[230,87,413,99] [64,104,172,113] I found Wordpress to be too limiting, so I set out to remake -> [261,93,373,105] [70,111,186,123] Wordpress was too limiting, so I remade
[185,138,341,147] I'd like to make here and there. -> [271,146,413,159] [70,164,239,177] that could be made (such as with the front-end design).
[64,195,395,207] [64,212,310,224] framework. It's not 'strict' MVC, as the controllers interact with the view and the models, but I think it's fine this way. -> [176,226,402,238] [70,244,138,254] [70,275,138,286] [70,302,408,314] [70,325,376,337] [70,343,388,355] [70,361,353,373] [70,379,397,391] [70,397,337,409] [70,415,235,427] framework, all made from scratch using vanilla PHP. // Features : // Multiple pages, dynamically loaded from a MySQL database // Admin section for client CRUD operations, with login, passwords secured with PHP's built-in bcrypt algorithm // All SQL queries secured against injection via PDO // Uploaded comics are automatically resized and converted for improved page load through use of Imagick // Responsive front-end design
* * *
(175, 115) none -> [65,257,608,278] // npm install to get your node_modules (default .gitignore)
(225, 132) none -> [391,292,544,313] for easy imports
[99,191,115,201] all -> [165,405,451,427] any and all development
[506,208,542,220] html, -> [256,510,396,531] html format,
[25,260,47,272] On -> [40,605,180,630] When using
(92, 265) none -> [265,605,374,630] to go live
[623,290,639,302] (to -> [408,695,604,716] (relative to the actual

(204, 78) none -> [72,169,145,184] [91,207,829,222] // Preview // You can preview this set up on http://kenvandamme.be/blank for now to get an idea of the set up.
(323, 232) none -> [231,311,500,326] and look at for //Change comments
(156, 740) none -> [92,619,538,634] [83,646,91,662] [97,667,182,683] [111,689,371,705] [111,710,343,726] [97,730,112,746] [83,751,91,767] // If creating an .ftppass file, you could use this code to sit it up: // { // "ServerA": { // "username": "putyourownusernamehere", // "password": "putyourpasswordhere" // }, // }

> **ABOUT THIS EXERCISE**
From the records above, transcribe without alteration every line from the one with "[230,87,413,99] [64,104,172,113] I" to the one with "[185,138,341,147] I'd like", inclusive.

> **SOLUTION**
[230,87,413,99] [64,104,172,113] I found Wordpress to be too limiting, so I set out to remake -> [261,93,373,105] [70,111,186,123] Wordpress was too limiting, so I remade
[185,138,341,147] I'd like to make here and there. -> [271,146,413,159] [70,164,239,177] that could be made (such as with the front-end design).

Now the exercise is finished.